Źródło zdjęcia |
Chodzicie na grzybobranie? Lubicie wędkować? A co powiecie na muzykobranie? Pewnie wielu z Was robi to nieświadomie. Ja korzystam z magicznej Szufli (z ang. shuffle). Legenda głosi, iż zjawisko Szufli istniało w muzyce od zarania dziejów. Sam neandertalczyk krzywił się na myśl o monotonii dźwięku mamucich kości, dlatego każdego dnia trąbił ze skrzętnie przygotowanej kolekcji losowo wybranych wynalazków dźwiękonaśladowczych, co by i życie było milsze a i polowanie szło lepiej.
Dość już historii. Współcześnie, zjawisko Szufli to niesłychana moc, której dobrze wykorzystana funkcja daje wielu z nas początek nieczęsto wybrakowanych dziś uczuć od nostalgii, po radość a kończąc na specyficznej aurze „powrotu do przeszłości”. Bardzo często tak podróżuję. Jak? Sprawa jest prosta. Zwijamy całą muzykę na cyferblat komputerowego przenośnika dźwięku, zaznaczamy opcję odtwarzania losowego i już możemy cieszyć się chwilą… No właśnie i tutaj zahaczamy o kuriozum specyfiki zjawiska. Szufla, nie zawsze zdaję się świadomie odczytać nasze emocje oraz nastrój adekwatny do danej sytuacji.
Toteż często zdarza nam się męczyć z utworami zupełnie nie interesującymi nas w danym momencie, bądź co gorsza popaść w dramat samokrytyki: Jak ja tego mogłem kiedykolwiek słuchać?; a w drastycznych przypadkach braku rozpoznania dawnego ego muzycznego: Kto mi do cholery grzebał w folderze z muzyką? Ostatni przypadek jest kwestią niesłychanie skomplikowaną, no bo jak odnaleźć się w muzyce, której słuchałeś kilka, kilkanaście lat temu a Twój gust fonograficzny dopiero tworzył model dzisiejszego „smaku” muzycznych upodobań.
Podobać się nie musi, ale podobać się może, co z kolei w nowej perspektywie daje nam możliwość odkrycia i uporządkowania danego gatunku muzycznego w nowych ramach dźwiękowych barier. Szukamy nowości, a zaskoczyć mogą nas nasze stare inspiracje. Czy to nie piękne? Ba, mieszanka wybuchowa jaką zapewnia nam karuzela muzycznych doznać zdaje się być podstawą pod rozwinięcie i możliwość rozwoju tolerancji wobec innych gatunków rękojmi muzycznego organizmu.

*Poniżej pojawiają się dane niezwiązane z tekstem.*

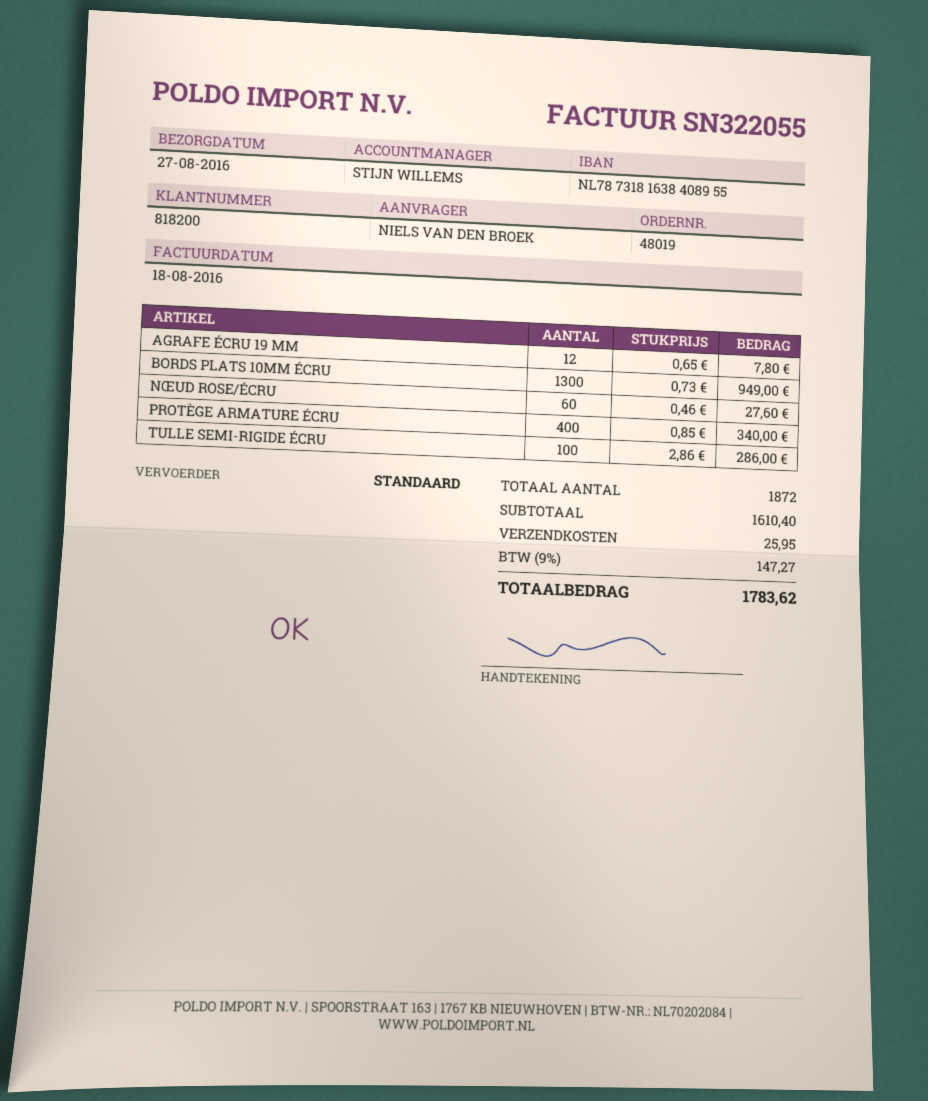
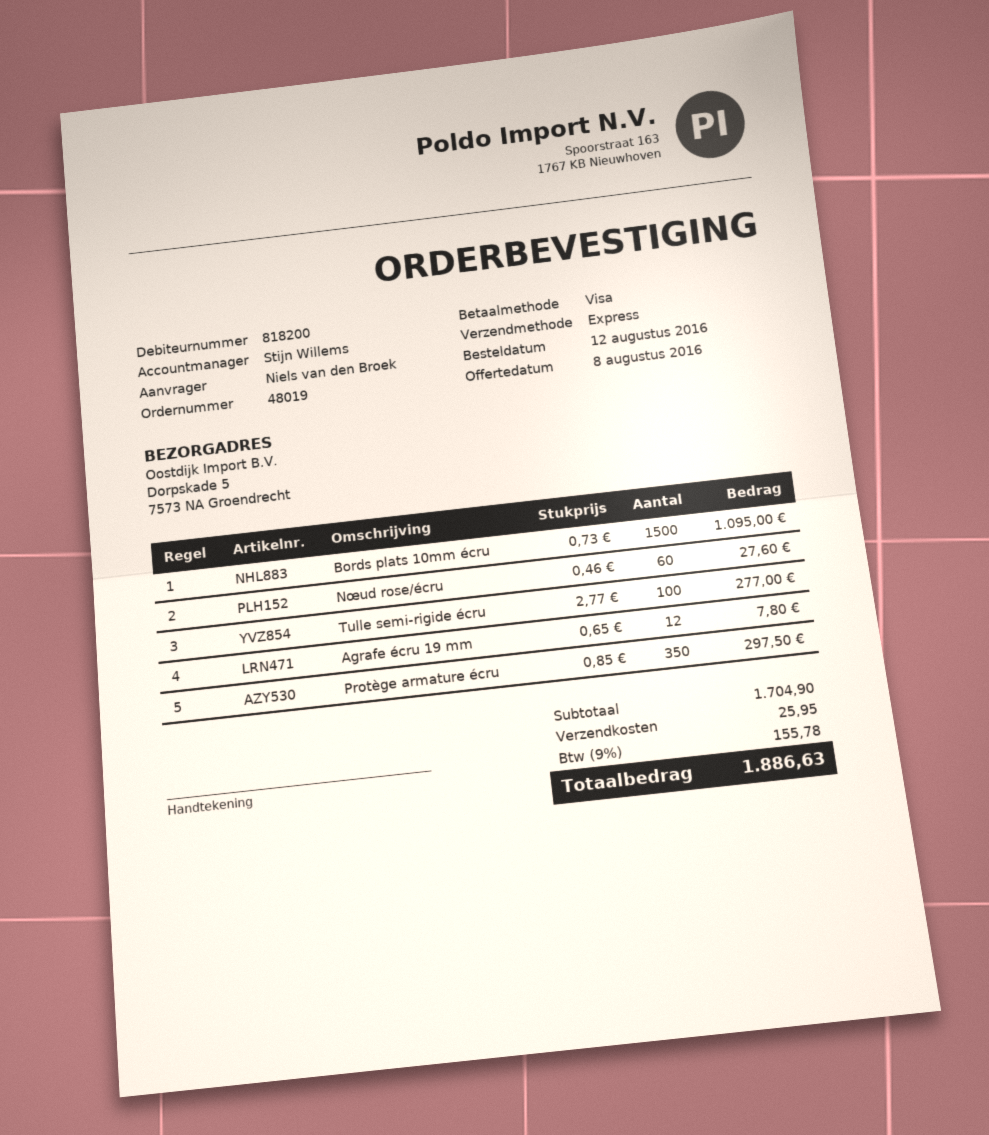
shipping method: standard -> express
BORDS PLATS 10MM ÉCRU: 1300 x 0.73 = 949.00 -> 1500 x 0.73 = 1095.00
PROTÈGE ARMATURE ÉCRU: 400 x 0.85 = 340.00 -> 350 x 0.85 = 297.50
TULLE SEMI-RIGIDE ÉCRU: 100 x 2.86 = 286.00 -> 100 x 2.77 = 277.00
subtotal: 1610.40 -> 1704.90
tax: 9% = 147.27 -> 9% = 155.78
total: 1783.62 -> 1886.63

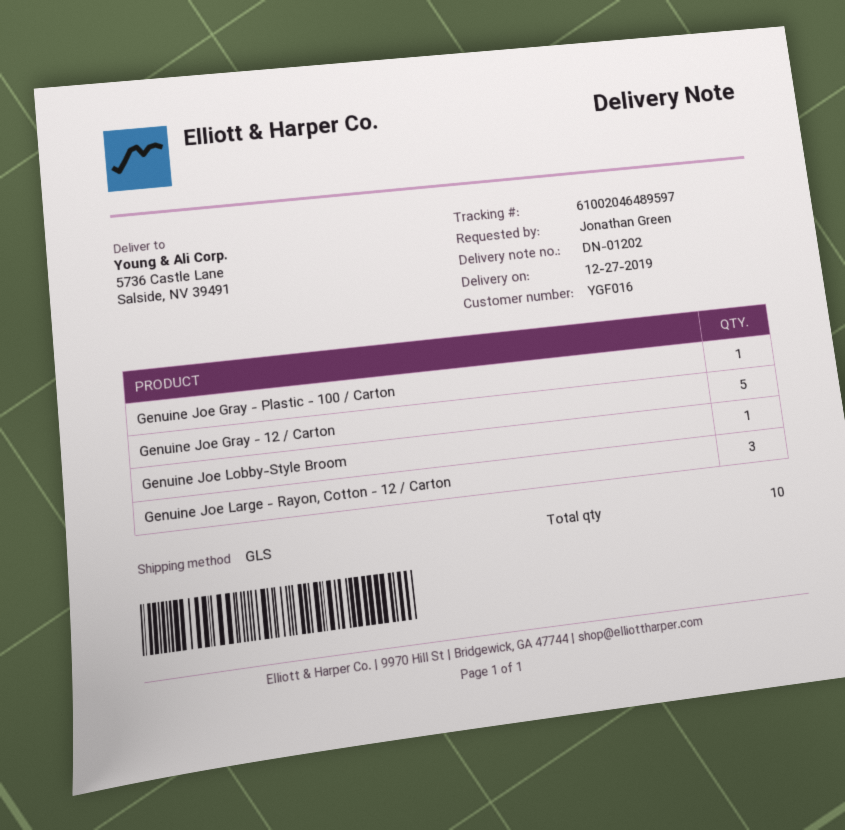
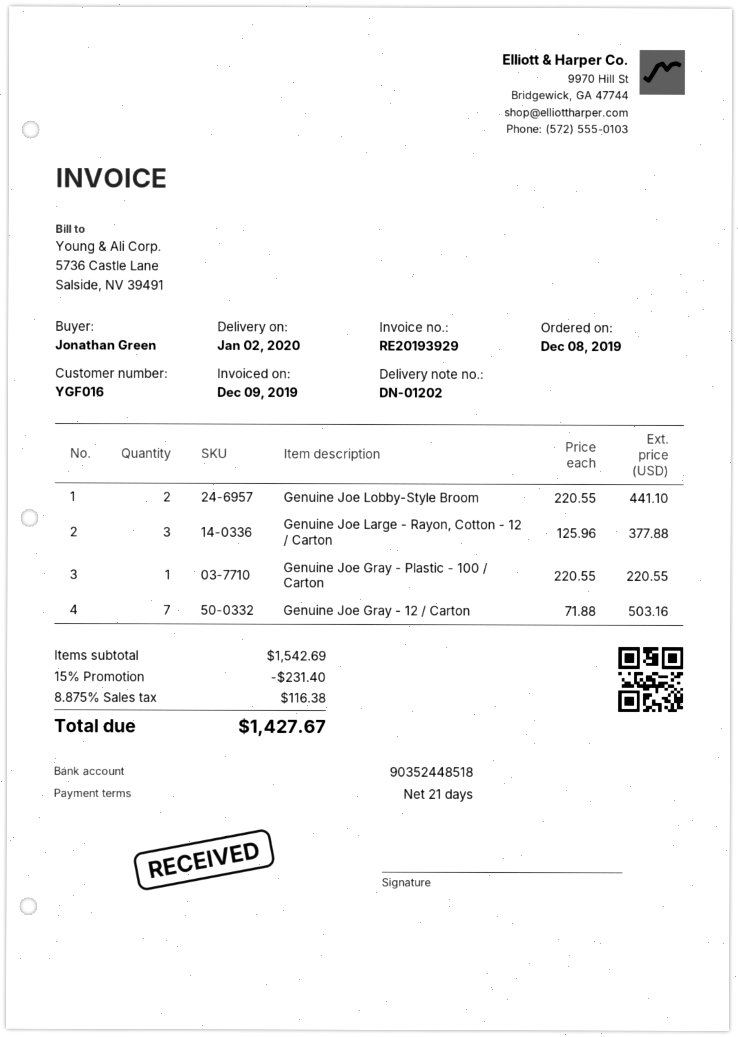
delivery date: 2019-12-27 -> 2020-01-02
Genuine Joe Gray - 12 / Carton: 5 -> 7
Genuine Joe Lobby-Style Broom: 1 -> 2

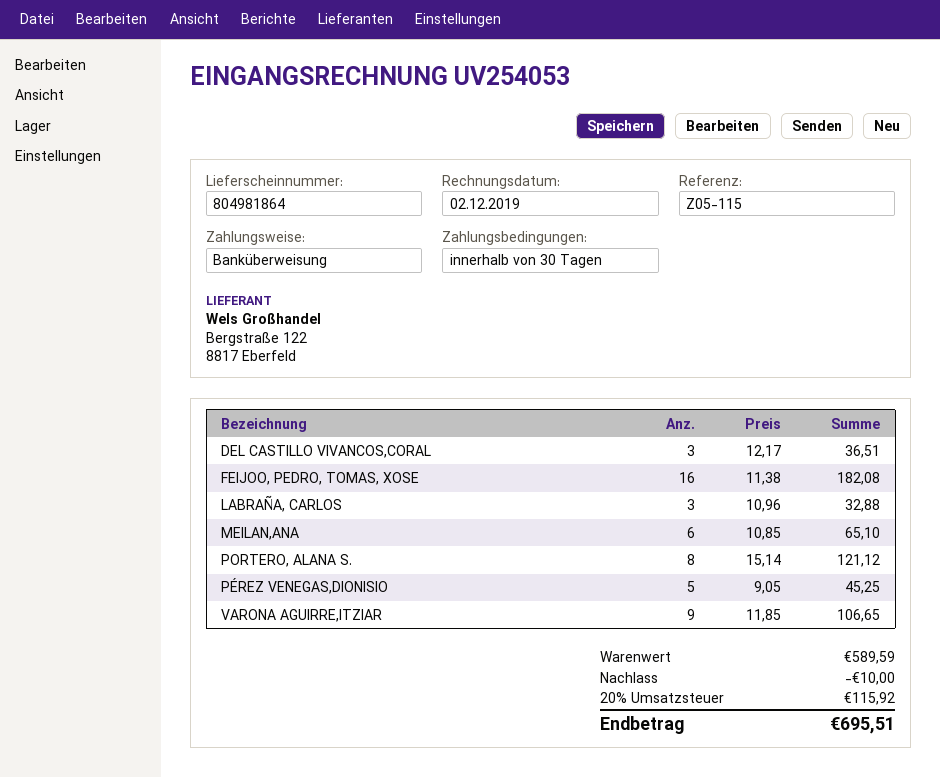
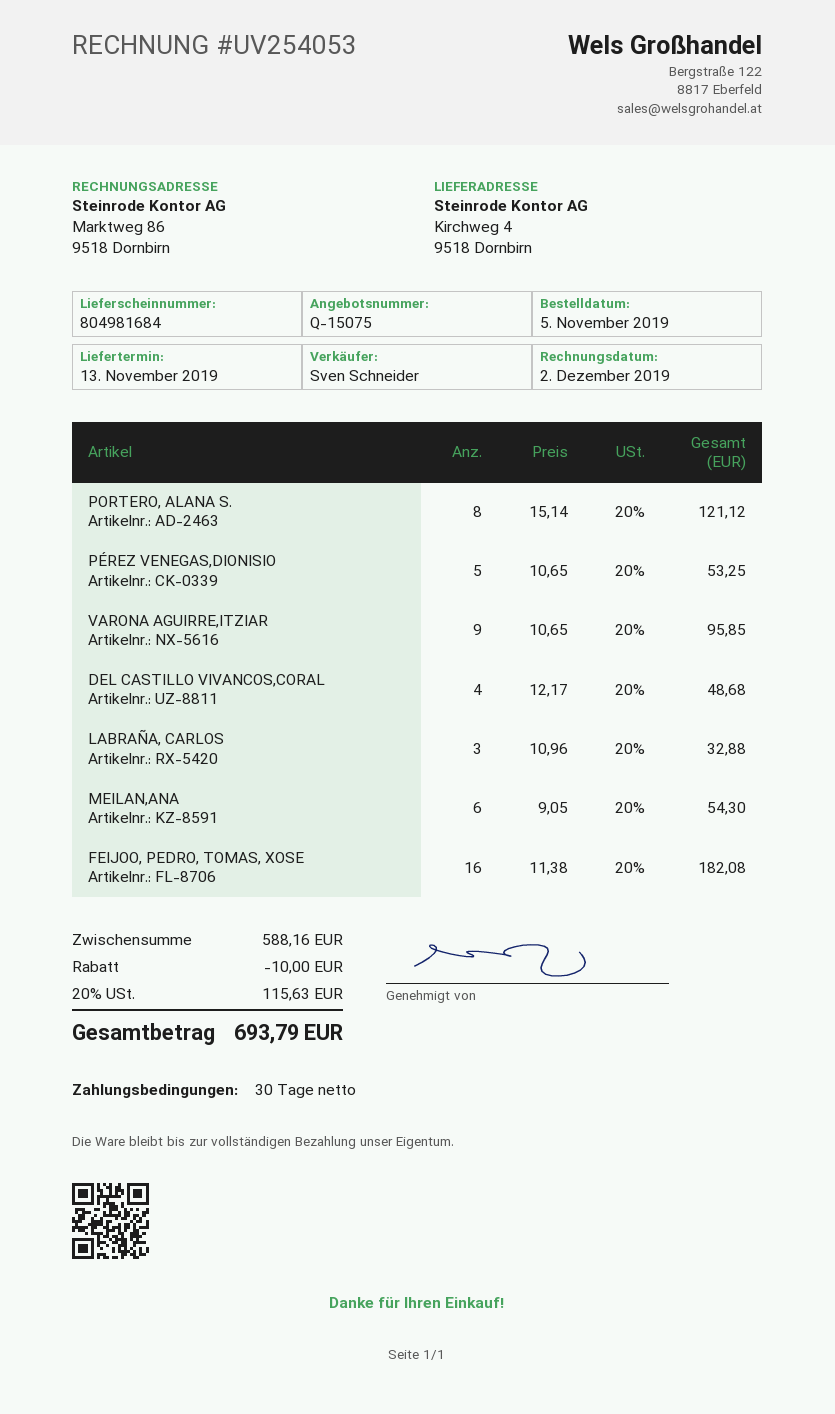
delivery note number: 804981864 -> 804981684
DEL CASTILLO VIVANCOS,CORAL: 3 x 12.17 = 36.51 -> 4 x 12.17 = 48.68
MEILAN,ANA: 6 x 10.85 = 65.10 -> 6 x 9.05 = 54.30
PÉREZ VENEGAS,DIONISIO: 5 x 9.05 = 45.25 -> 5 x 10.65 = 53.25
VARONA AGUIRRE,ITZIAR: 9 x 11.85 = 106.65 -> 9 x 10.65 = 95.85
subtotal: 589.59 -> 588.16
tax: 20% = 115.92 -> 20% = 115.63
total: 695.51 -> 693.79

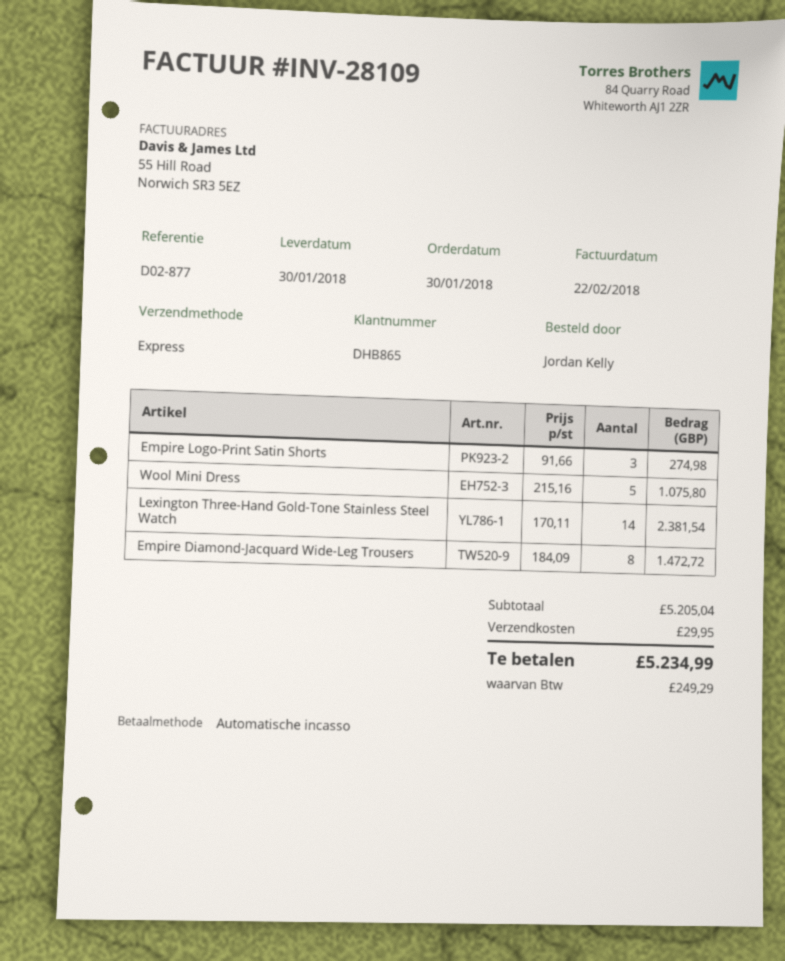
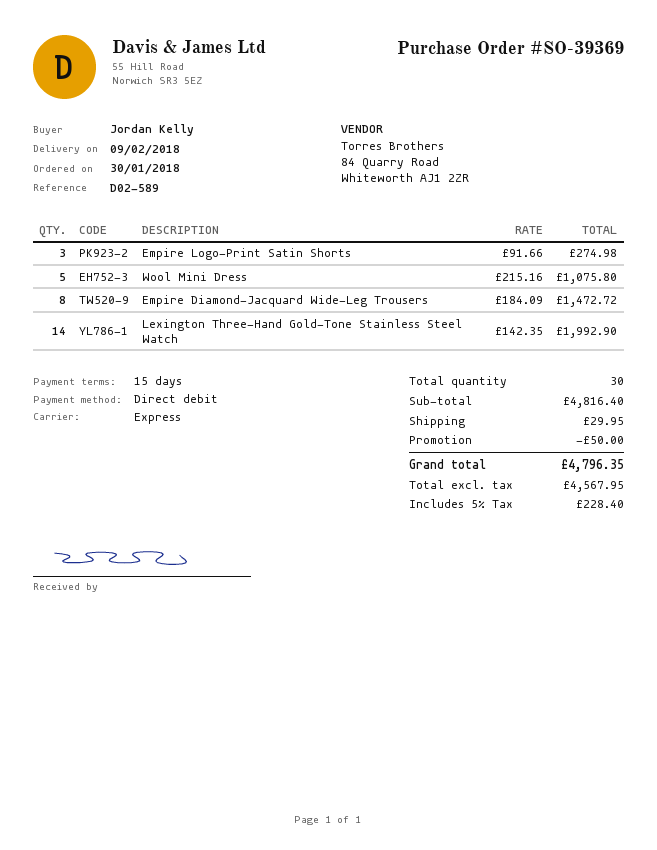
delivery date: 2018-01-30 -> 2018-02-09
reference: D02-877 -> D02-589
Lexington Three-Hand Gold-Tone Stainless Steel Watch: 14 x 170.11 = 2381.54 -> 14 x 142.35 = 1992.90
subtotal: 5205.04 -> 4816.40
discount: none -> 50.00
tax: 249.29 -> 228.40
total: 5234.99 -> 4796.35

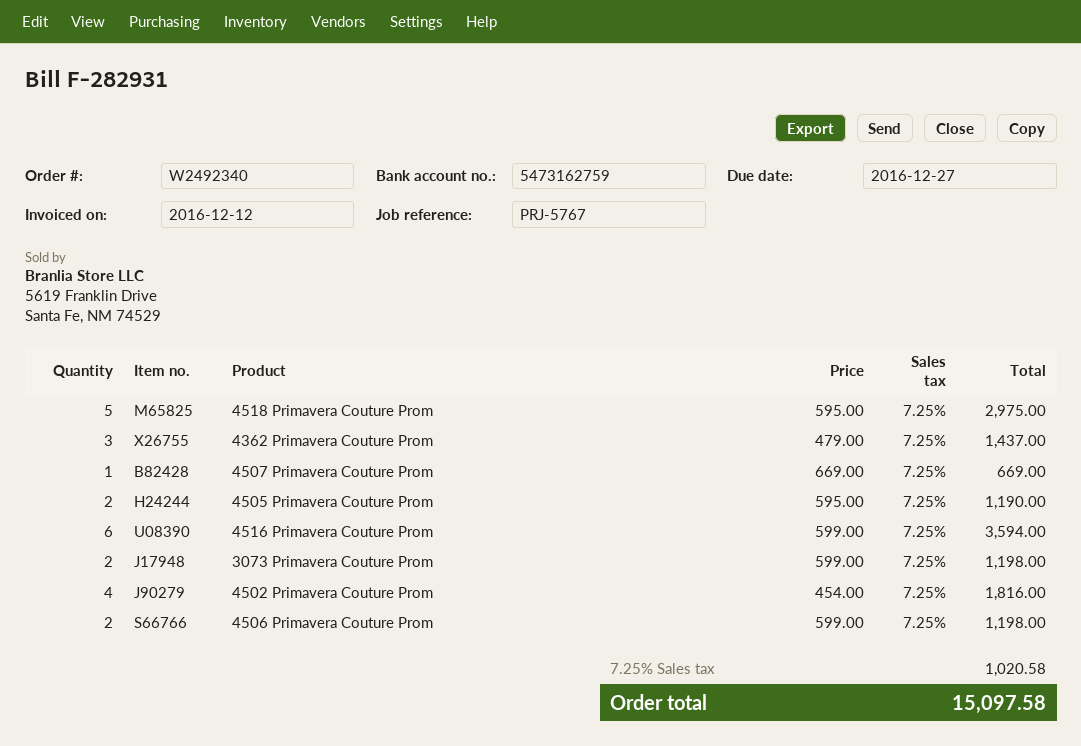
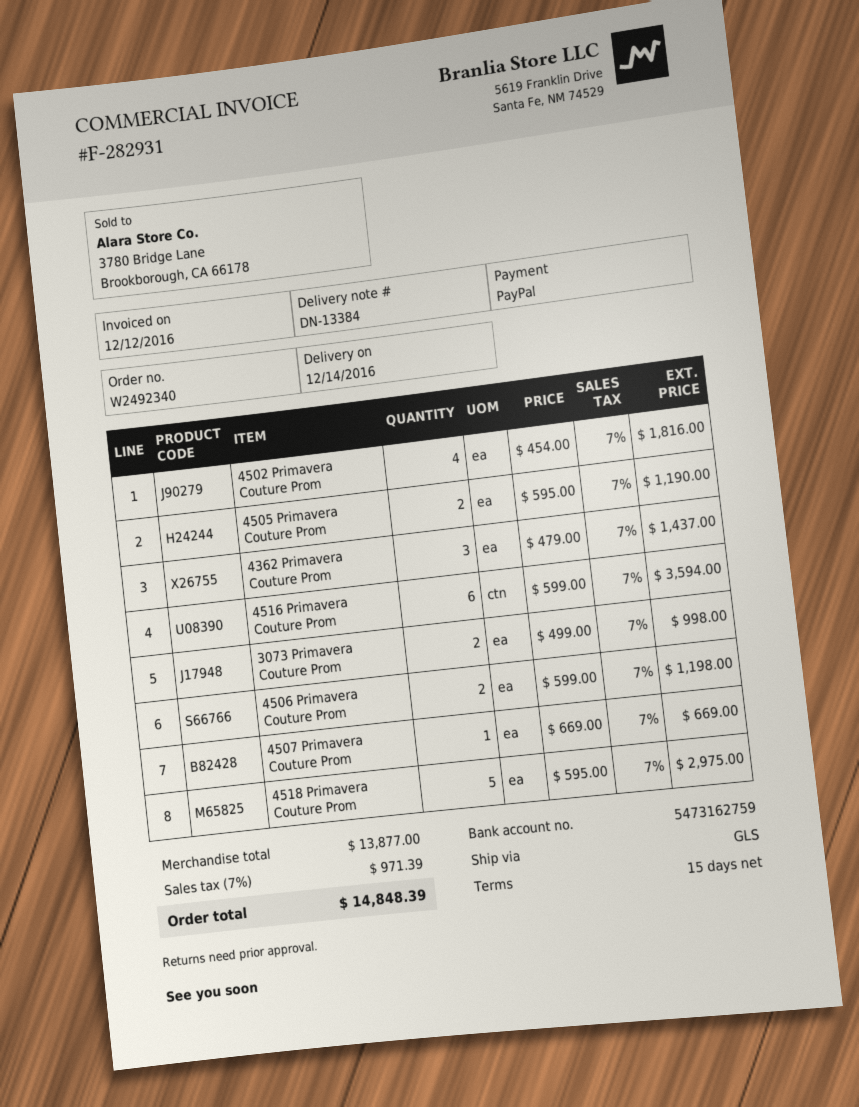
3073 Primavera Couture Prom: 2 x 599.00 = 1198.00 -> 2 x 499.00 = 998.00
tax: 7.25% = 1020.58 -> 7% = 971.39
total: 15097.58 -> 14848.39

Przejdźmy dalej, a mianowicie punkt najważniejszy – „podróż do przeszłości”. Jeżeli zdamy się na cierpliwość, Szufla zwiększyć może chwilowe doznania o element istnej konsternacji. Co się dzieje? Otóż poprzez miliony lat muzycznych wyłania się utwór o którym istnieniu zapomnieli nasi przodkowie, utwór, którego brzmienie wprawia nas w trans zachwytu i wspomnień dawno zapomnianych sytuacji. Jeden utwór odmienia kolejne 5, 10 minut Twojego życia. Nie dużo? A jednak, wylosowany na chybił trafił numer z przedpotopowych czasów przypomina Ci o czyimś uśmiechu, złości, dawnych znajomościach, zapomnianych pomyłkach. Szufla ma to do siebie, że często wzrusza. Trudno się z tym nie zgodzić, bo nie ważne jest czy utwór budzi w Tobie smutek, radość, czy też żal – ważne jest, że budzi w Tobie emocje, które często stają się podporą i drogowskazem ku przewartościowaniu przyszłych celów, czy też idei. Nie rzadko też daje kopa do spełnienia dawno zaniedbanych marzeń – daje szansę odkurzyć dawne chwile i poukładać je w nowej rzeczywistości.
Kto z Was nie chciałby przenieść się w czasie? Głosów sprzeciwu nie słyszę i widzieć nie muszę. Szufla z pewnością daje możliwość rekonstrukcji muzycznych wartości, a jeżeli komuś się przypadkiem nie spodoba, zawsze może wrócić, bo zawsze jest czas żeby iść tam i z powrotem.